Overexploitation of rivers such as overfishing or using harmful fishing techniques such as illegal fishing gear, dynamite fishing or use of natural or synthetic poisons that may kill much more than target organisms, unsustainable water abstraction without providing sufficient environment flows to meet the ecological and social demands of the rivers and removal of river sand beyond the rate of replenishment will have detrimental effects on rivers and its inhabitants. Introduction of invasive species into rivers is another major impact on river flow as well as riverine species. Some of these invasive fish can outcompete native species or feed on native species causing reduction in diversity of native species.

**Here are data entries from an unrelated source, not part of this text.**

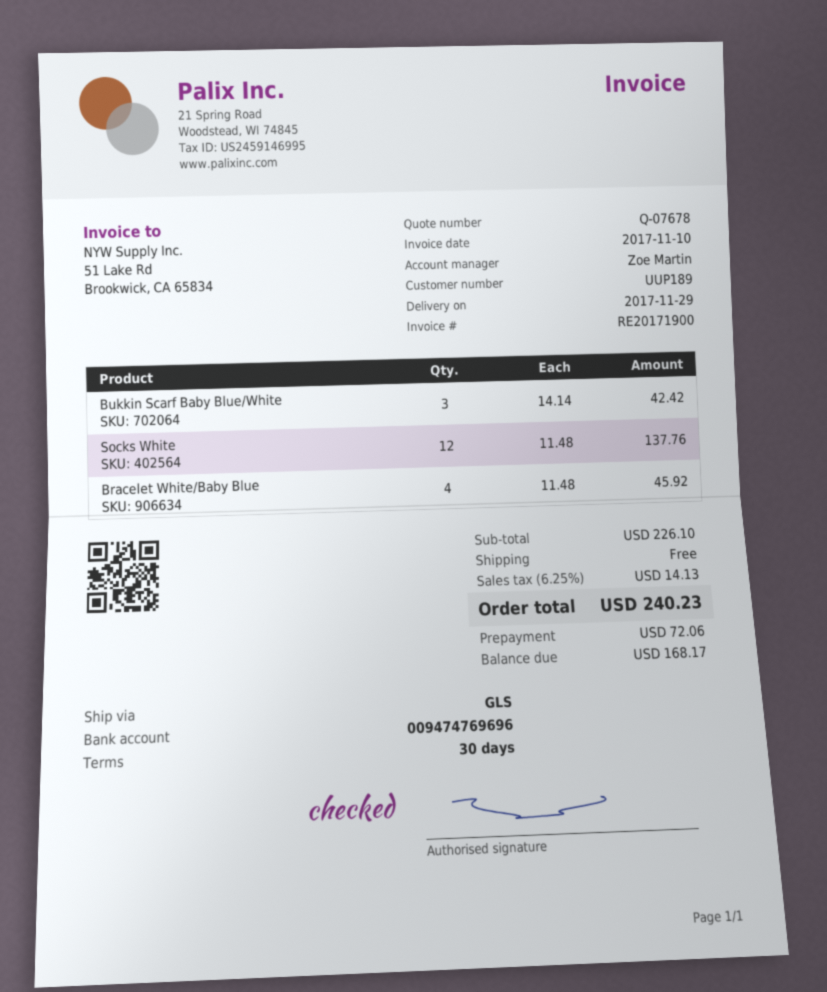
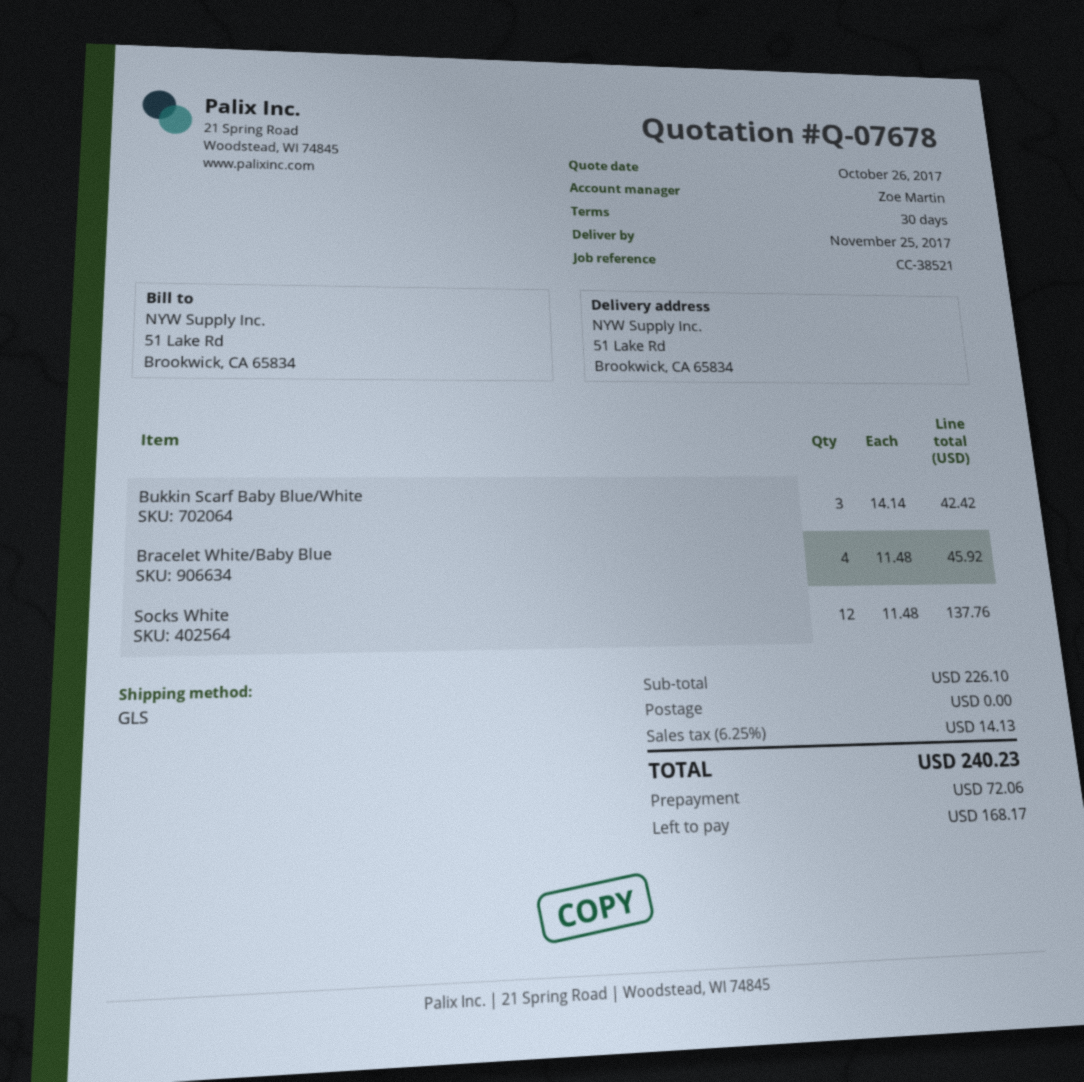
delivery date: 2017-11-29 -> 2017-11-25

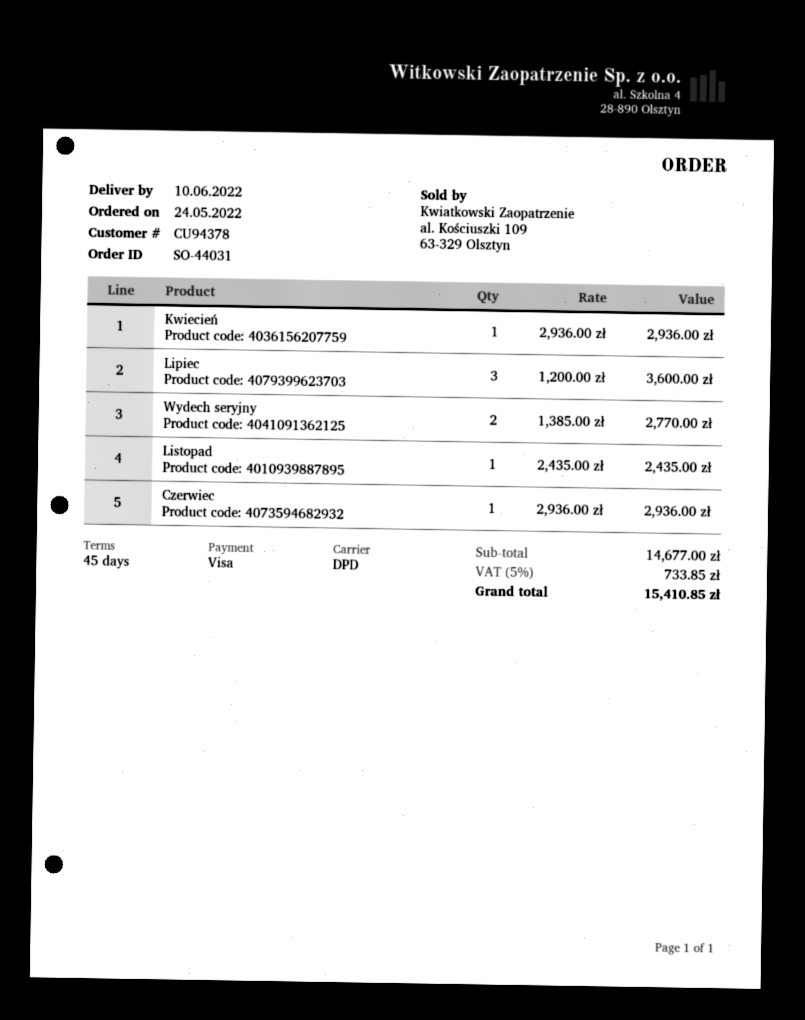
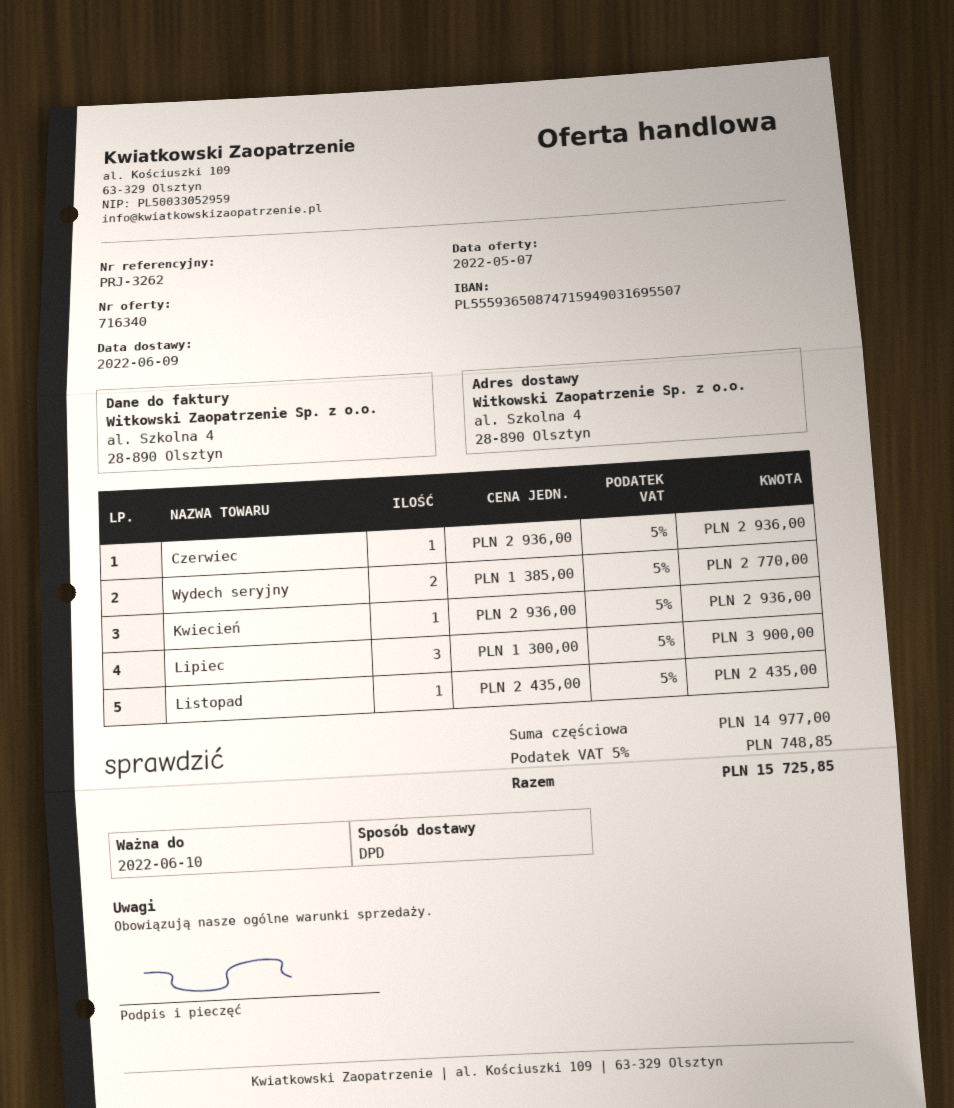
delivery date: 2022-06-10 -> 2022-06-09
Lipiec: 3 x 1200.00 = 3600.00 -> 3 x 1300.00 = 3900.00
subtotal: 14677.00 -> 14977.00
tax: 5% = 733.85 -> 5% = 748.85
total: 15410.85 -> 15725.85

Deforestation in watersheds of rivers and removal of vegetation in the riparian zones can be detrimental to rivers. The natural forest cover in the watershed intercepts the rain and fog reducing the speed at which water droplets falling on the ground minimizing the erosion and creates a sponge effect by slowing down the speed of runoff, which allows the absorption of rain water into the soils and groundwater. This will reduce the amount of water that flows into rivers during heavy rains thereby preventing downstream flooding. At the same time slow release of absorbed water by the forest flow and groundwater will ensure that there is perennial flow in the rivers. Thus, the natural forest cover in the watershed areas helps to prevent floods as well as droughts. This becomes especially important in the context of climate change driven changes in weather patterns that result in short, intense rains followed by prolonged periods of droughts. The former results flash floods and the later results in droughts that undermines many of the ecosystem services provided by the rivers. Deforestation also results in increased flow of sediments to rivers that can change the bed structure and the carrying capacity of the river causing changes in the micro habitats of the river as well as the ability of it to serve as a buffer against flooding. Activities such as gem mining in rivers, sand mining for construction and flushing of large dams can also contribute to increased sediment flow into rivers.

Way forward

Rivers are essential not only to humans but also to a large number of living organisms that use them as permanent or transient habitats. Therefore, taking urgent measures to address the drivers of change is vital to ensure the maintenance of healthy rivers which in turn will ensure human well-being as well as a continued flow of goods and services provided by this very valuable resource. Sri Lanka, even though a small island, has an extensive river network that comprises of 103 river basins with a collective length of around 4,500 km. Almost all the rivers originate from the Central Massif. Most of the major rivers in Sri Lanka are dammed for hydropower generation or to support irrigated agriculture. Also, many of our rivers are polluted due to industrial and urban wastewater and heavy use of agrochemicals in our croplands. Unplanned disposal of solid waste near rivers have also contribute to pollution of rivers with waste as well as leachate arising from such waste disposal sites. There are a number of invasive alien plants and animals that are affecting most of our rivers. Deforestation of most of our critical watersheds have affected the flow regimes of our rivers which are likely to become exacerbated due to climate change driven changes. Thus, as we celebrate our rivers on this day, we must also make a silent pledge to ourselves to reduce our impact on rivers as much as possible as they are the lifeline of terrestrial life on this fragile planet.